-- Extracted records follows --
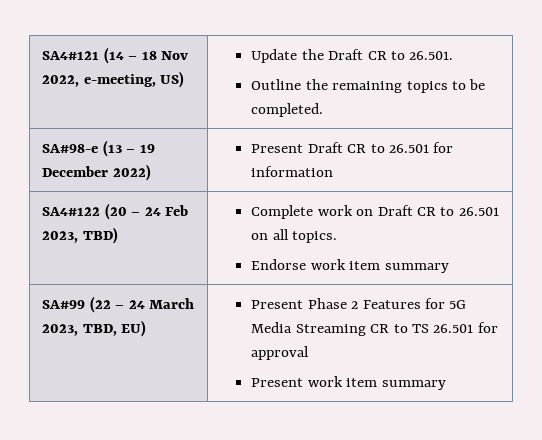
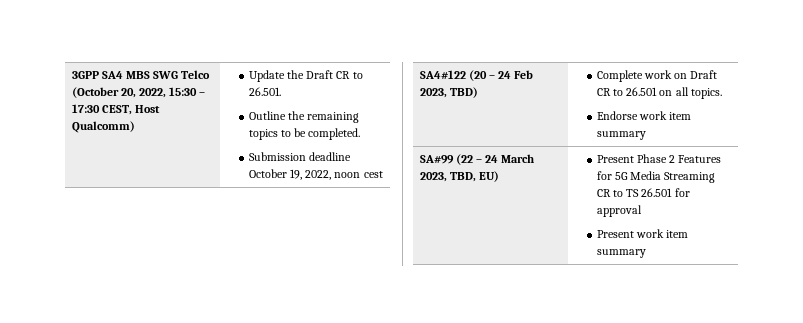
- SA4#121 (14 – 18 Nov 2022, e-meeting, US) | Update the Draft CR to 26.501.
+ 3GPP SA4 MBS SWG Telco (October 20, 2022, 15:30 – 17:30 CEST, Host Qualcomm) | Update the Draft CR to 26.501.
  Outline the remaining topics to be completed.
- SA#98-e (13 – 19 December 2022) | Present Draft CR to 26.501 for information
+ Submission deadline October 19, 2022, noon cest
-- Extracted records concluded --
Please write out exactly, and only, the lines from the beginning of the entries through the line containing "Outline the remaining", including both and skipping all pictures.

## The completed task
- SA4#121 (14 – 18 Nov 2022, e-meeting, US) | Update the Draft CR to 26.501.
+ 3GPP SA4 MBS SWG Telco (October 20, 2022, 15:30 – 17:30 CEST, Host Qualcomm) | Update the Draft CR to 26.501.
  Outline the remaining topics to be completed.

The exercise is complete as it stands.